Start of Study material

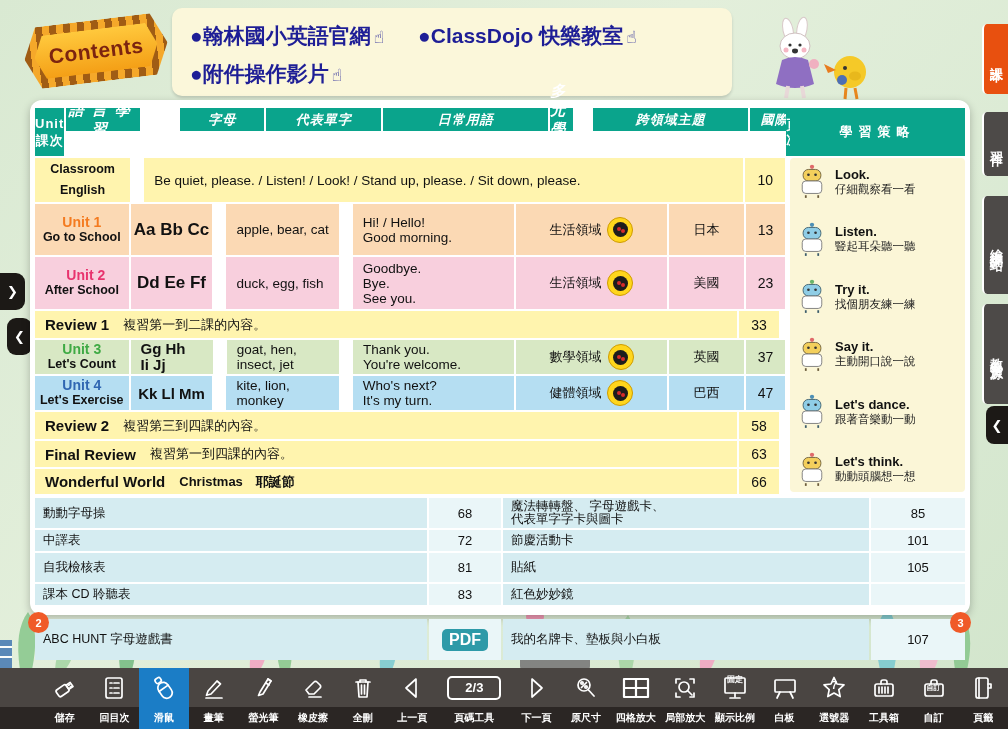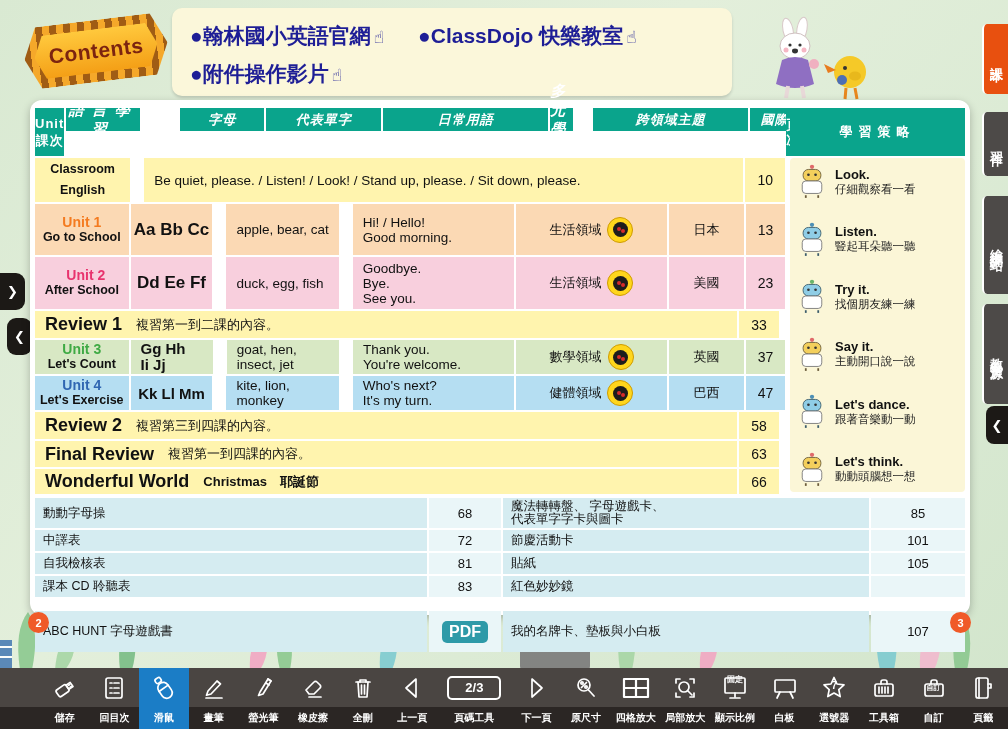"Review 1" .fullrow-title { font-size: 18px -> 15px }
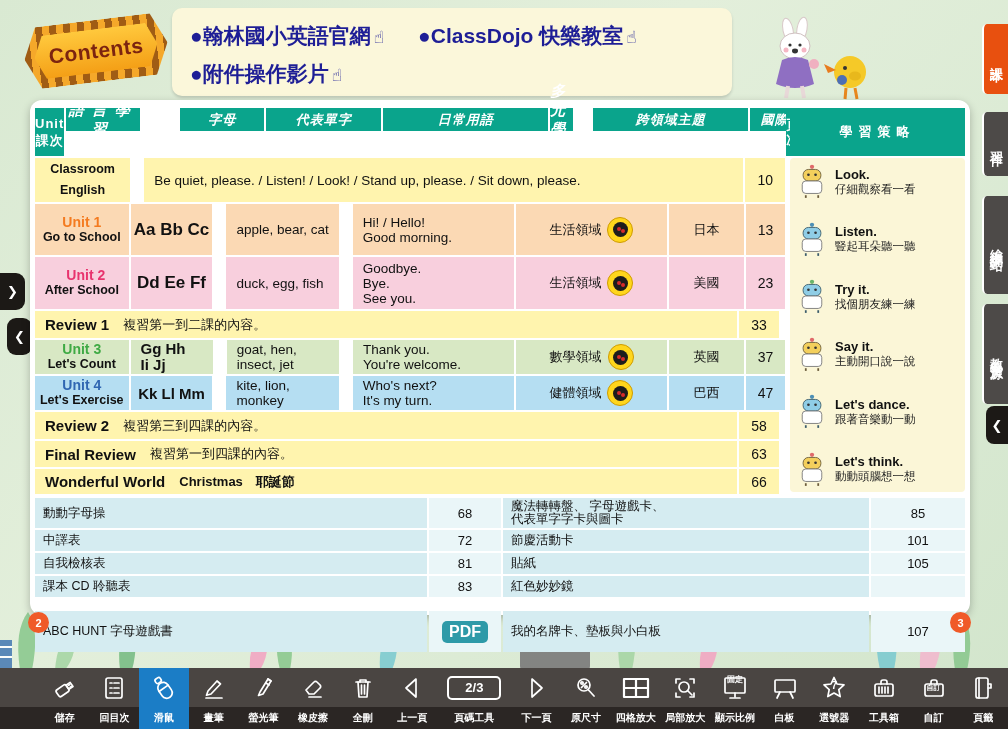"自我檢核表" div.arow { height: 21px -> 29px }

End of Study material
Start of Study material

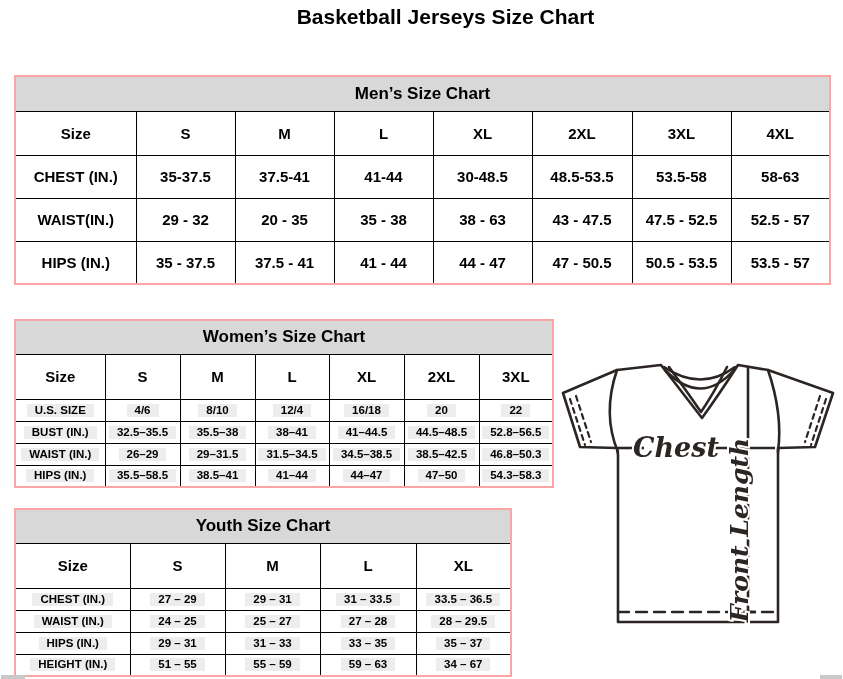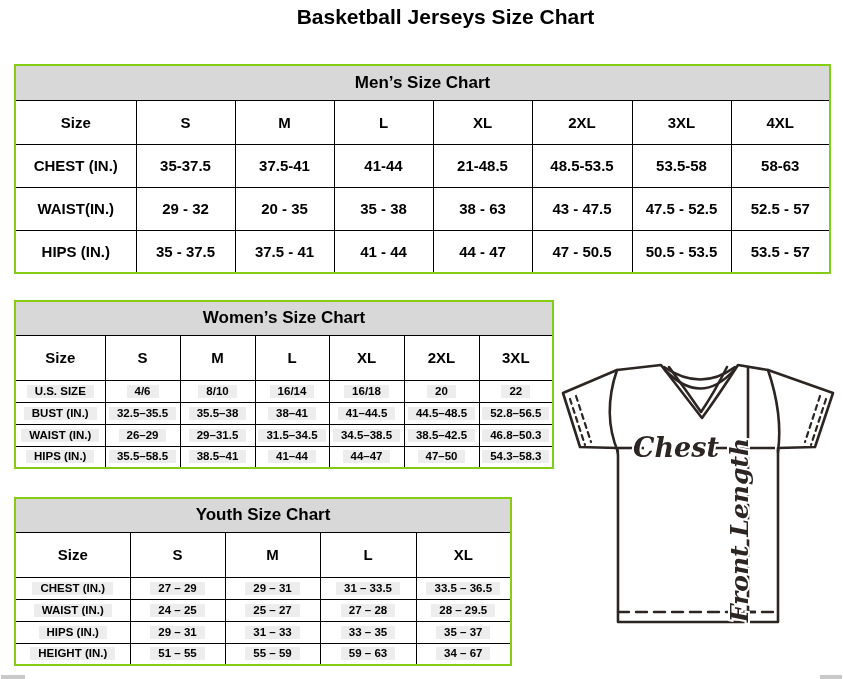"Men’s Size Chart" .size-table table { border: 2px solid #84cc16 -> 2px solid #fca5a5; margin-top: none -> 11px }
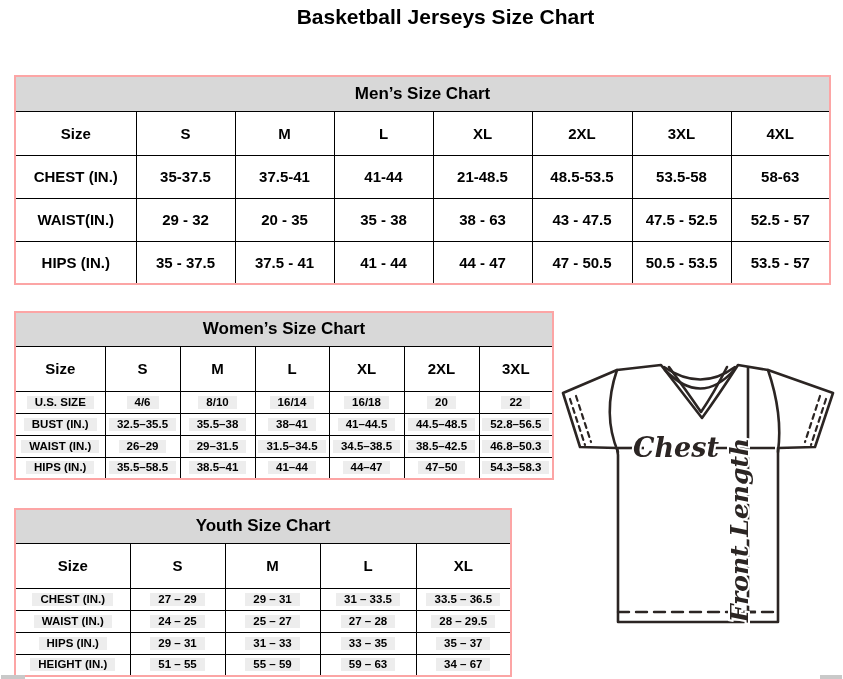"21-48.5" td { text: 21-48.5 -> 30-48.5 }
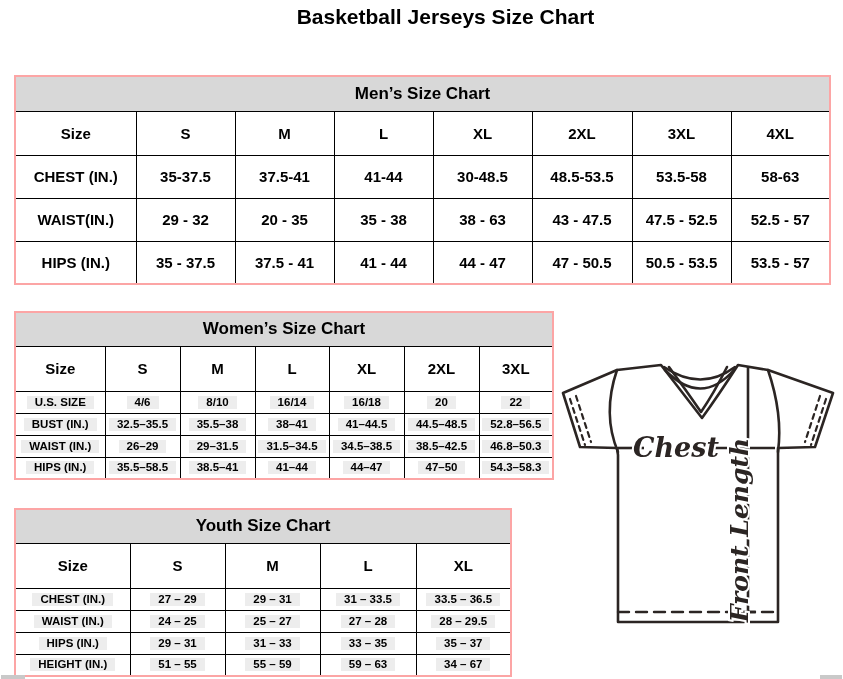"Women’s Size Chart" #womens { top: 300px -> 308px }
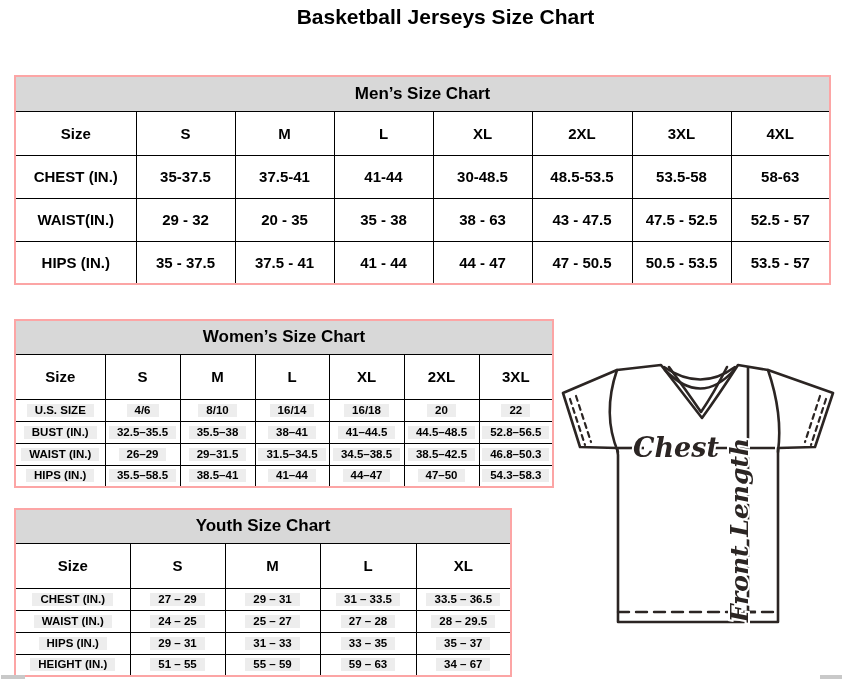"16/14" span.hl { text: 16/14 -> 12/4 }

End of Study material

■ Work instructions
After locating the line containing "font-size: 18px ->" in the entries above, return it and every line after it exactly, ending at the line containing "height: 21px ->", without pictures.

■ Response to the task
"Review 1" .fullrow-title { font-size: 18px -> 15px }
"自我檢核表" div.arow { height: 21px -> 29px }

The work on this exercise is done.